- [WORK ORDER]
In the records below, find the lines that include "text" and copy each.

##### EXERCISE DATA #####

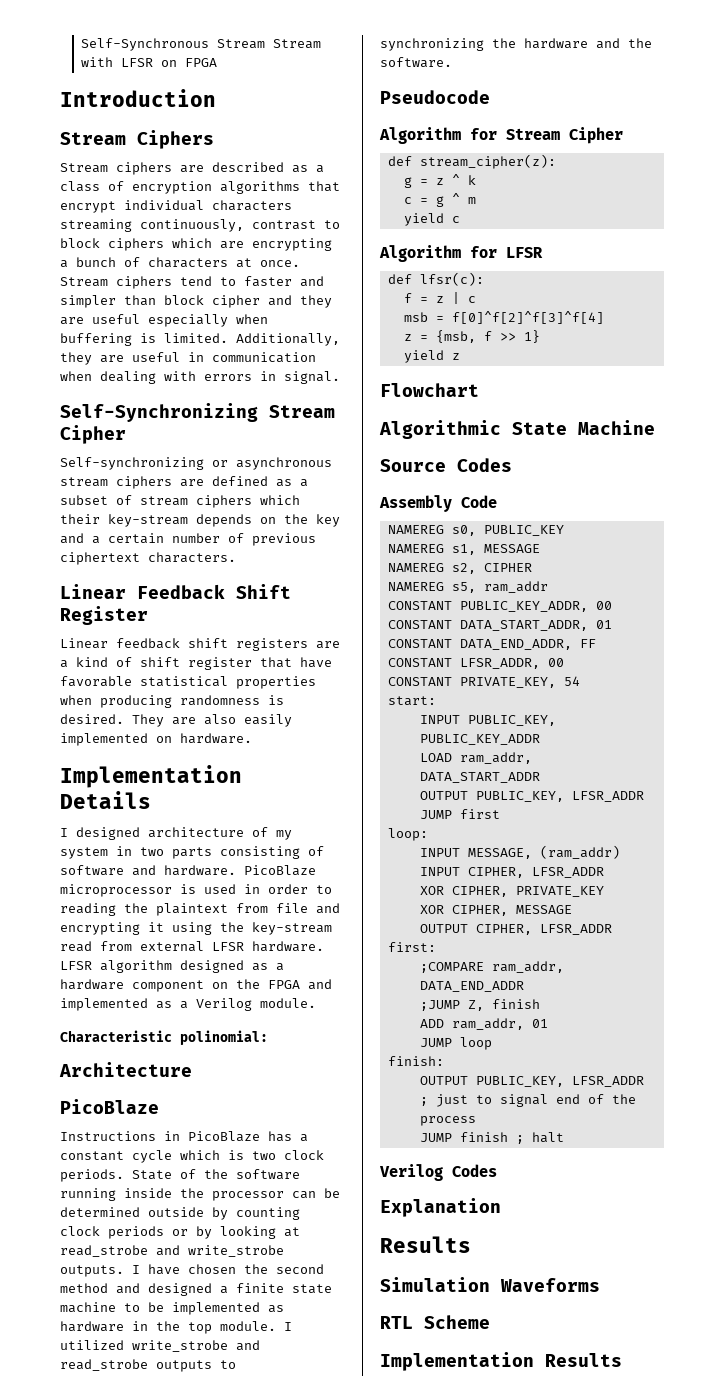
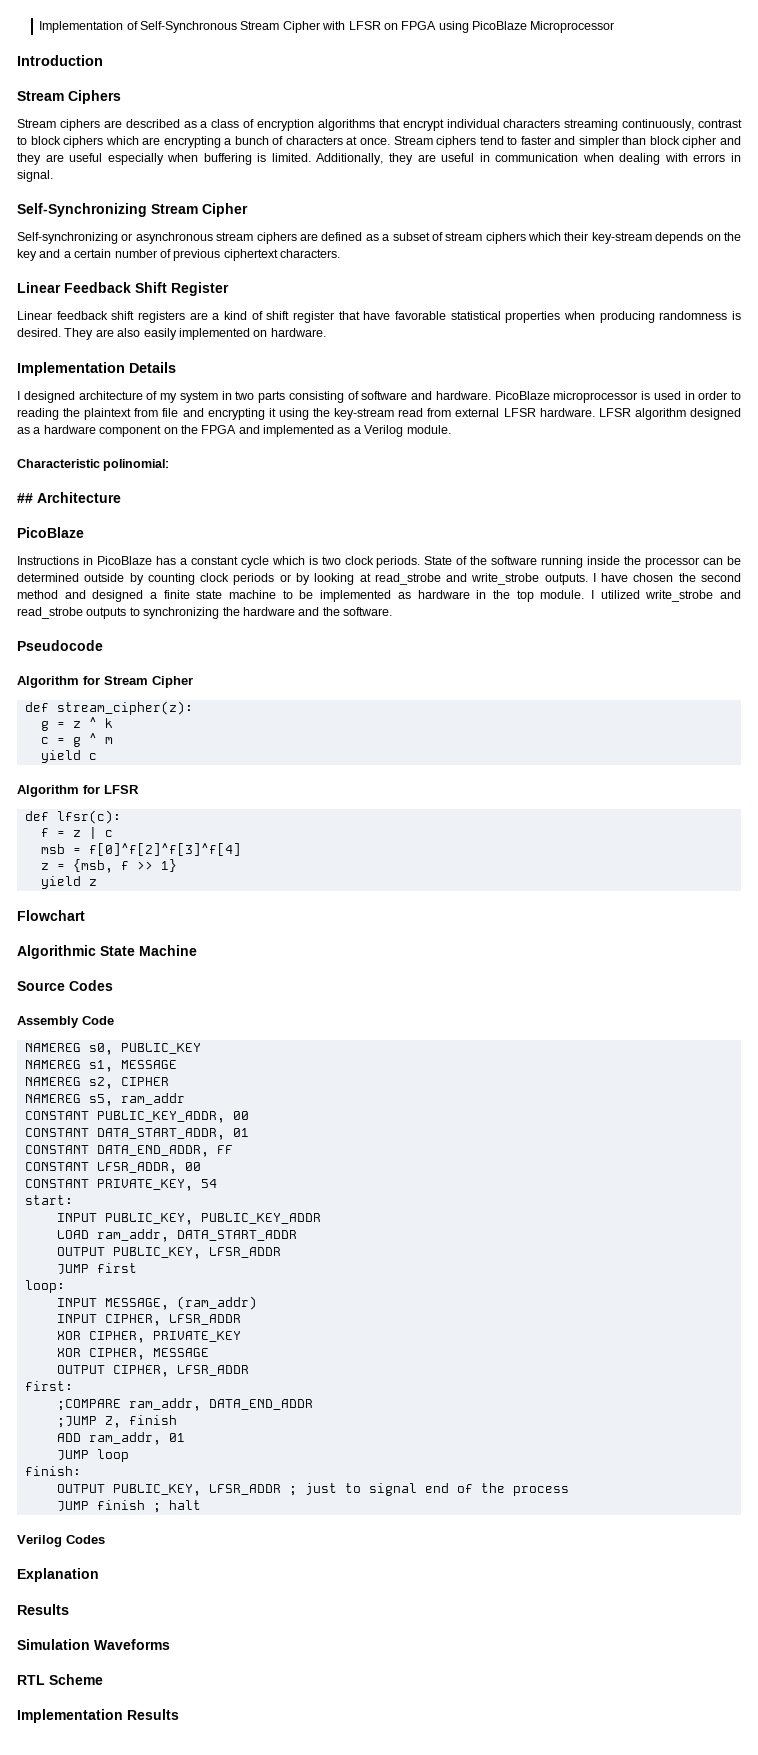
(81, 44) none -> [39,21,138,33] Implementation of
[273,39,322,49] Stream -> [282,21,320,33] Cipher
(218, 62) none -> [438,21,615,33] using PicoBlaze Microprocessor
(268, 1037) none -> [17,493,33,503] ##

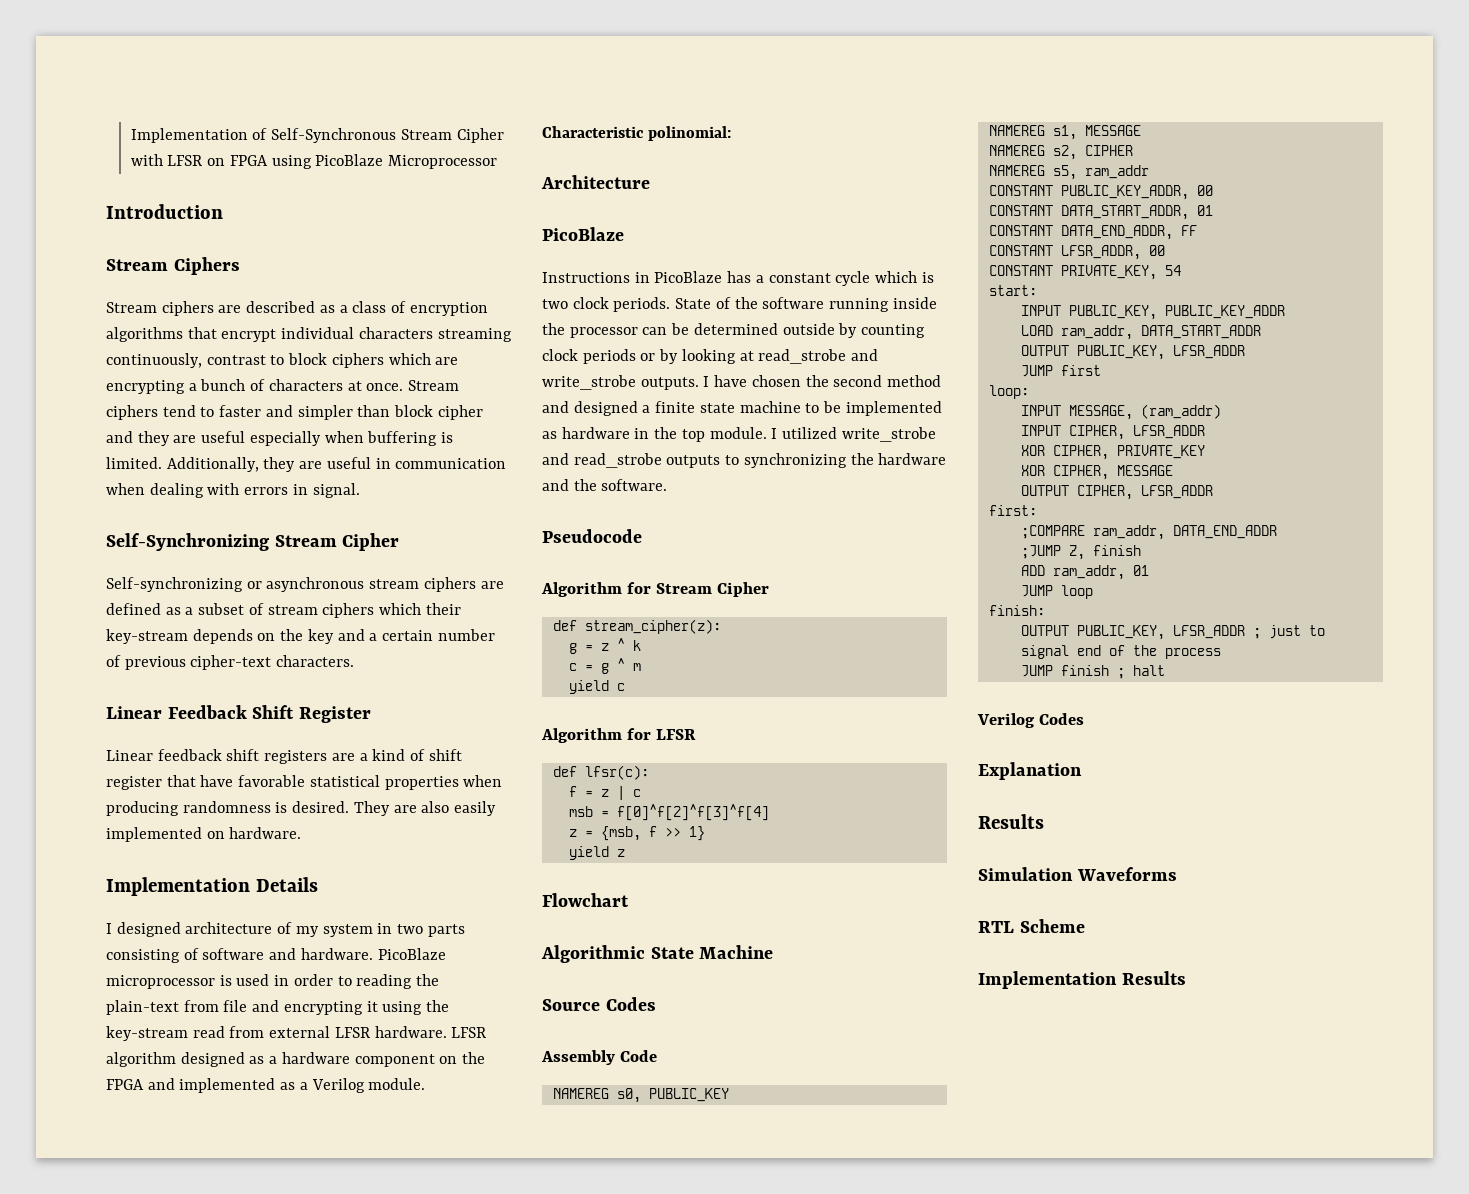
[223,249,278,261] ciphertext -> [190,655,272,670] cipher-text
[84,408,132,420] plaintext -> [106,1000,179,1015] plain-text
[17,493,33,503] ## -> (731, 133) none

#####

- [RESULT OF THE EXERCISE]
[223,249,278,261] ciphertext -> [190,655,272,670] cipher-text
[84,408,132,420] plaintext -> [106,1000,179,1015] plain-text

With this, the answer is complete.